Surgery is the standard treatment for operable early stage (stage I: T1–T2N0M0) non-small cell lung cancer (NSCLC) patients. Lobectomy, the surgical resection of a single lobe, is generally accepted as the standard procedure, since sublobar resection has not proved to provide equivalent results yet (1). Video-assisted thoracoscopic surgery (VATS) is becoming the gold standard surgical approach compared to open thoracotomy, as there is no difference in outcomes (2,3). Importantly, a systematic lymph node dissection should be performed in all cases to ensure complete resection. The 5-year overall survival (OS) is 47–51% in patients with clinical stage IA–IB, and 58–73% in surgically staged IA–IB patients, respectively (4). The incidence of local recurrence ranged from 7–23% in large surgical retrospective studies (5,6).
Within the recent years, stereotactic ablative body radiation therapy (SABR) [or stereotactic body radiotherapy (SBRT)] has become the standard of care in non-operable early stage NSCLC patients. SABR is an external beam radiation therapy method used to very precisely deliver a high dose of radiation to an extracranial target within the body, using either a single dose or a small number of fractions. Given that this technique demonstrated high local control rate (85–95%), and a low toxicity profile (7), SABR has been experimentally proposed to a limited number of operable patients with encouraging results (8-10).
Several retrospective studies (overviews, matched-pair analyses and meta-analysis based on the literature) have tried to compare surgery and SABR with conflicting results. This is not surprising given that non-comparable patients have been included. SABR patients were generally inoperable, with higher comorbidities scores (11-14). Death, in the SABR population, is mostly due to intercurrent causes, and OS may then not be considered as a valid comparison endpoint (15). It is also likely that SABR and surgical populations itself were heterogeneous. Surgical procedures differed in reported series (wedge resection, segmentectomy, lobectomy, VATS or open surgery). Several critical factors for local control in SABR patients (mainly the tumor volume and the dose of irradiation) have been highlighted and varied widely in different protocols (16). The definition of the local relapse (within the planned target volume (PTV) or within the lobe), the prescription criteria (at the isocenter or at an encompassed isodose), and procedures for diagnosing relapses are others parameters that largely differ in series, thereby making comparisons more difficult. Finally, the absence of accurate node sampling prior to treatment in SABR patients may lead to a clinical under-staging. Retrospectives series have yet showed that occult node metastasis can occur in 5–10% of selected stage IA NSCLC (17).
As an example, the last recently published meta-analysis by Deng et al. meets the previously described criteria. Selected retrospective studies integrated non-comparable (SABR vs. surgery) patients with mixed populations. Inoperable SABR patients had poorer conditions (older, higher comorbidities scores, and poorer respiratory tests results) than surgical patients, leading to decreased OS. Surgical and SABR technical procedures varied broadly and/or were not reported (12,18,19). In conclusion, existing retrospective data, including meta-analysis on the literature, should be interpreted with extreme caution (11-14).

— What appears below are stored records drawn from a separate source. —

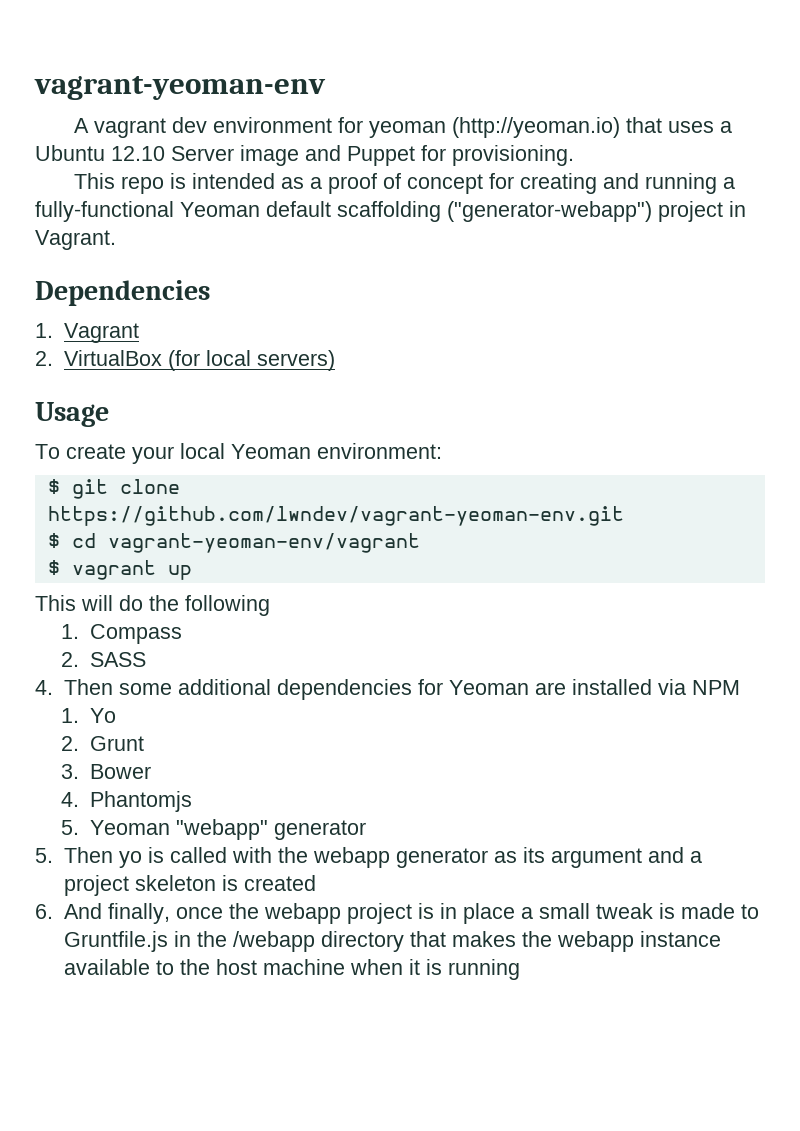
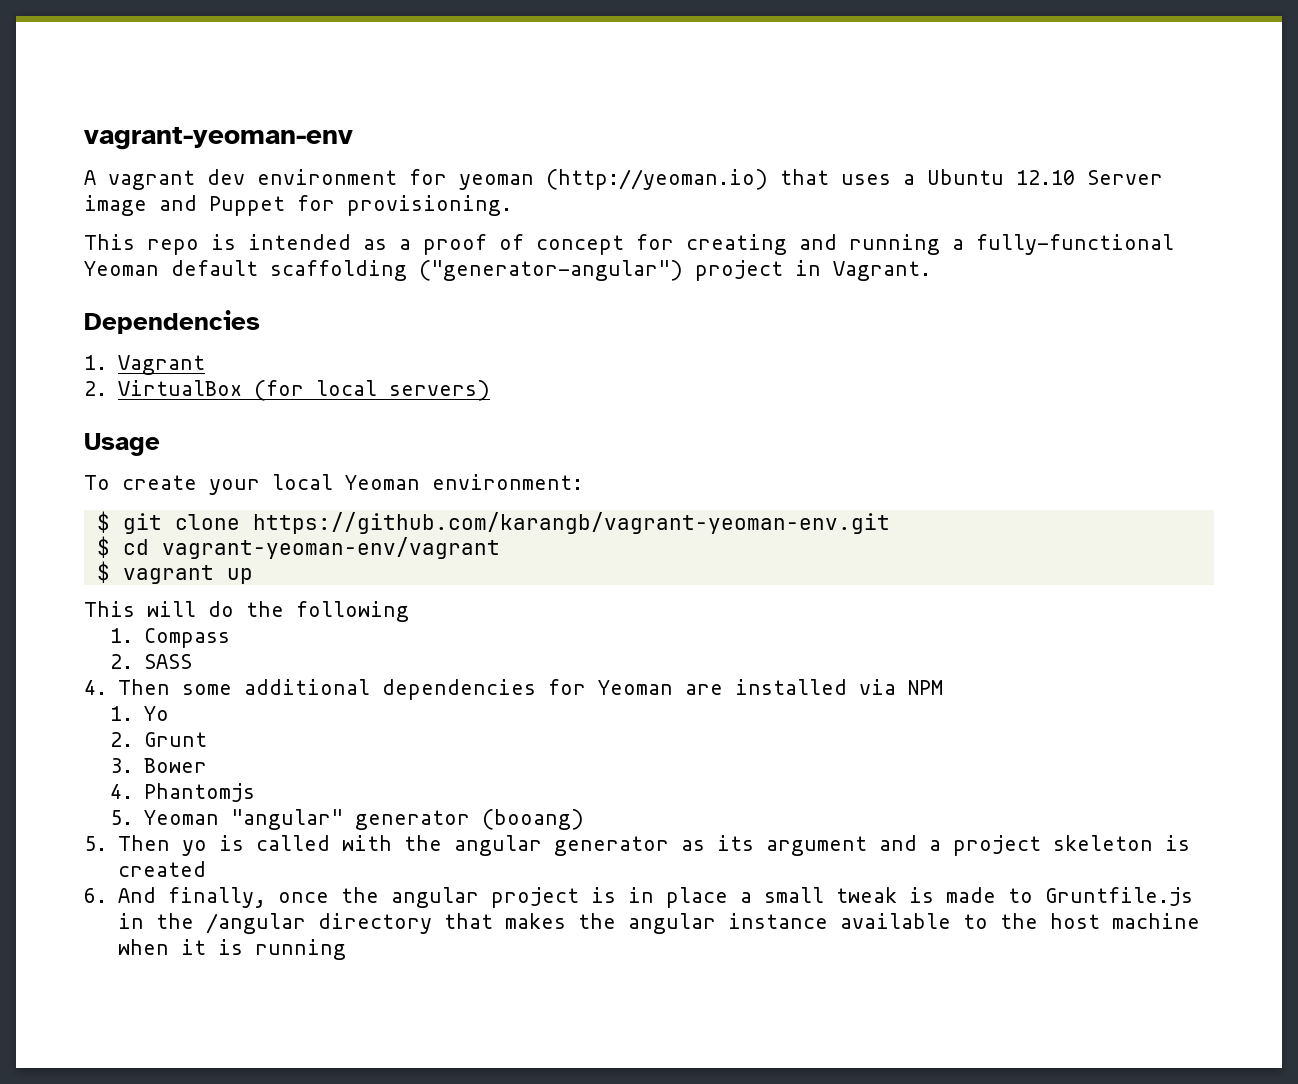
[447,201,652,222] ("generator-webapp") -> [419,260,683,281] ("generator-angular")
[47,506,624,526] https://github.com/lwndev/vagrant-yeoman-env.git -> [252,512,890,534] https://github.com/karangb/vagrant-yeoman-env.git
[175,819,366,840] "webapp" generator -> [230,809,584,830] "angular" generator (booang)
[312,847,390,868] webapp -> [453,835,542,856] angular
[263,903,341,924] webapp -> [390,887,479,908] angular
[232,931,315,952] /webapp -> [205,913,306,934] /angular
[556,931,634,952] webapp -> [627,913,716,934] angular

There is few (mainly two small non-randomized phase II) available, but promising, prospective data on SABR in operable patients. In the Japan Clinical Oncology Group (JCOG) study 0403, SABR (48 Gy in 4 fractions) was delivered in 65/169 (38%) operable patients with histologically or cytologically proven peripheral cT1N0M0 NSCLC. The 3-year OS, progression-free survival (PFS), local PFS, and event-free survival rates were 76.5%, 68.6%, 54.5%, and 51.4%, respectively. The most frequent failure was distant metastases in 21 (33%) cases, followed by 16 (25%) regional lymph node failures (20). In the preliminary results of the Radiation Therapy Oncology Group (RTOG) 0618 phase II trial including 26 evaluable patients, the total prescribed SABR dose was 54 Gy delivered in 3 fractions. The 2-year estimates of local failure (primary tumor plus involved lobe failure), regional failure, and distant failures rates were 19.2%, 11.7%, and 15.4%, respectively (21).

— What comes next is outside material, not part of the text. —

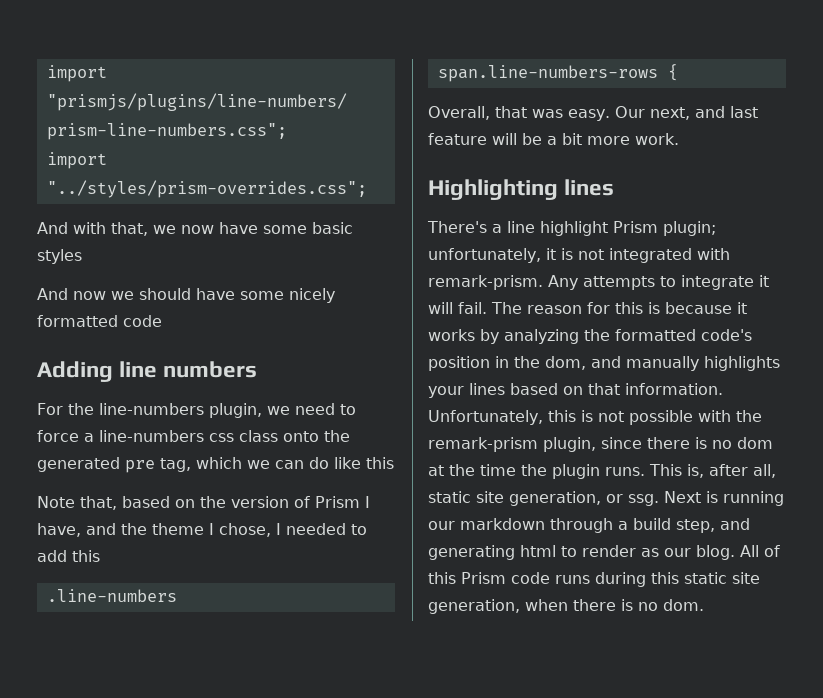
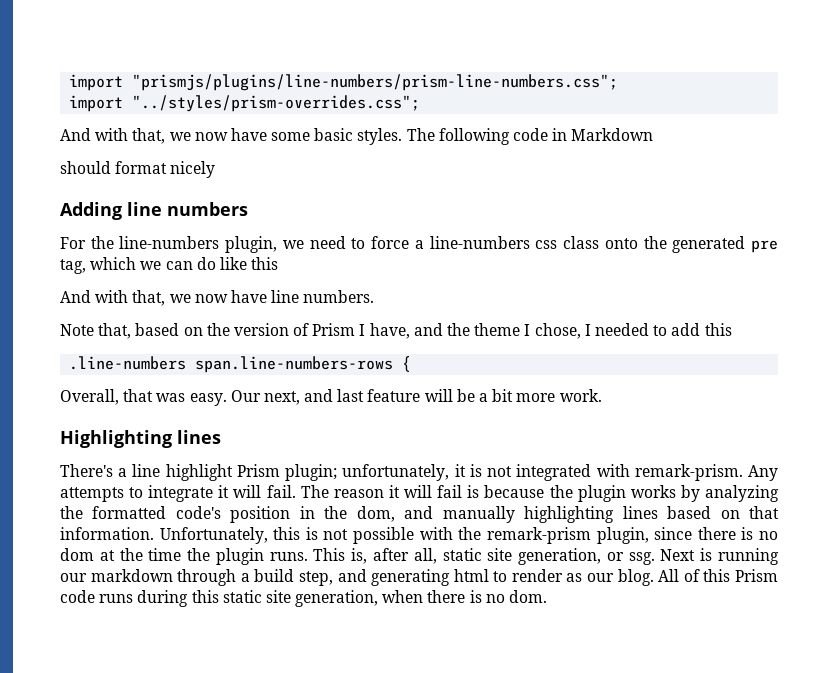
[37,249,82,264] [37,288,284,300] styles // And now we should have some -> [357,128,654,145] [60,161,168,174] styles. The following code in Markdown // should format
[37,315,162,327] formatted code -> (216, 169) none
(394, 463) none -> [60,290,375,306] // And with that, we now have line numbers.
[587,302,747,314] for this is because it -> [388,485,626,502] it will fail is because the plugin
[704,356,780,371] [428,386,464,398] highlights your -> [524,506,615,523] highlighting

Three randomized trials have failed to compare SABR to surgery in operable patients due to poor accrual (ACOSOG Z4099, ROSEL and STARS trials). Data from prematurely terminated STARS and ROSEL studies were pooled but the analysis of the included 58 patients could at best be hypothesis generating (10). New comparative randomized studies are ongoing such as POSTILV (NCT01753414), SABRtooth (NCT02629458), STABLE-MATES (NCT02468024; two later studies including borderline operable patients), and the Veterans Affairs VALOR (NCT02984761, active but not yet recruiting). Only such prospective randomized studies, including quality of life and cost analyses, will really be able to conclude if SABR should be proposed in operable early-stage NSCLC patients.
Conflicts of Interest: The authors have no conflicts of interest to declare.